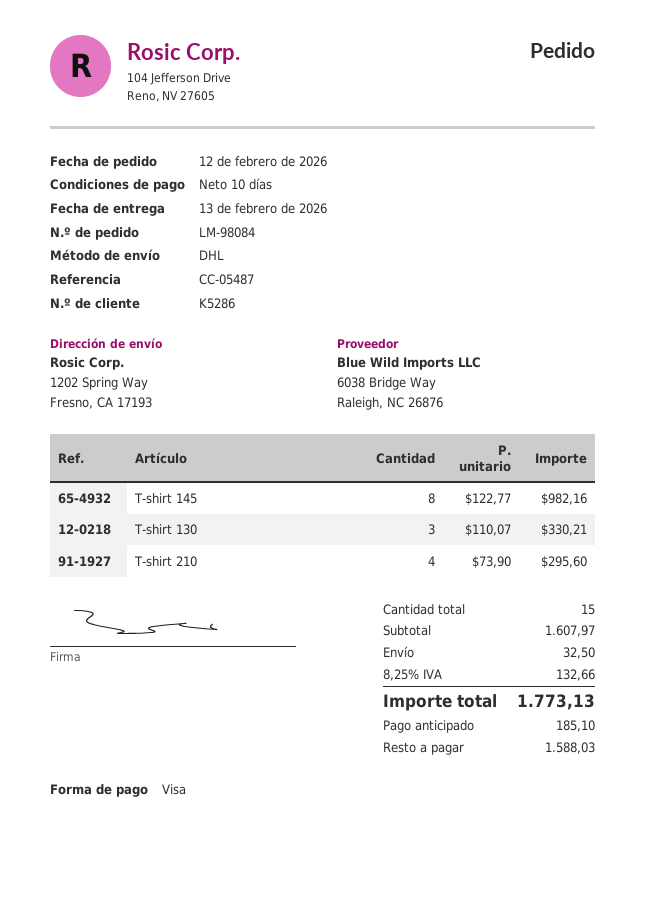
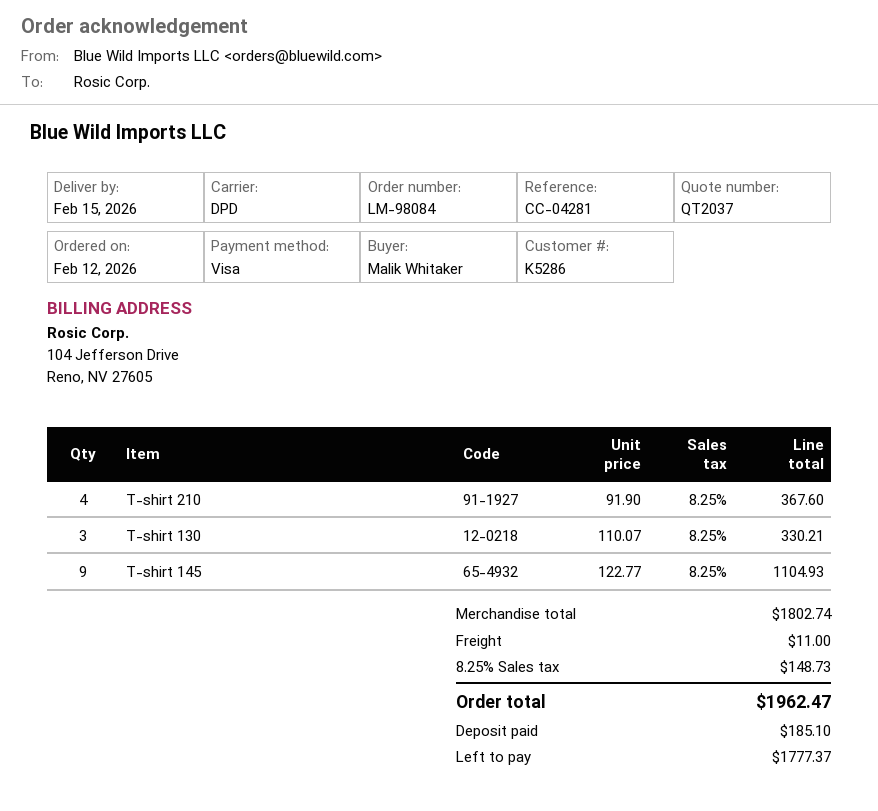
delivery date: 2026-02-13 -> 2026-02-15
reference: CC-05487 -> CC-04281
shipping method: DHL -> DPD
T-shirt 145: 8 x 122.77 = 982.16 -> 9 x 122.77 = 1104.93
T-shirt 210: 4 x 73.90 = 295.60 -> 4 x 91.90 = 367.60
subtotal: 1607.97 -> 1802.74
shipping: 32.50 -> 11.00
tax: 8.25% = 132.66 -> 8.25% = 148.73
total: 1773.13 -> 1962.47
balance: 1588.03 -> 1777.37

**What is needed**:
Without the pictures, return all the entries above exactly as they stand.

**Result**:
delivery date: 2026-02-13 -> 2026-02-15
reference: CC-05487 -> CC-04281
shipping method: DHL -> DPD
T-shirt 145: 8 x 122.77 = 982.16 -> 9 x 122.77 = 1104.93
T-shirt 210: 4 x 73.90 = 295.60 -> 4 x 91.90 = 367.60
subtotal: 1607.97 -> 1802.74
shipping: 32.50 -> 11.00
tax: 8.25% = 132.66 -> 8.25% = 148.73
total: 1773.13 -> 1962.47
balance: 1588.03 -> 1777.37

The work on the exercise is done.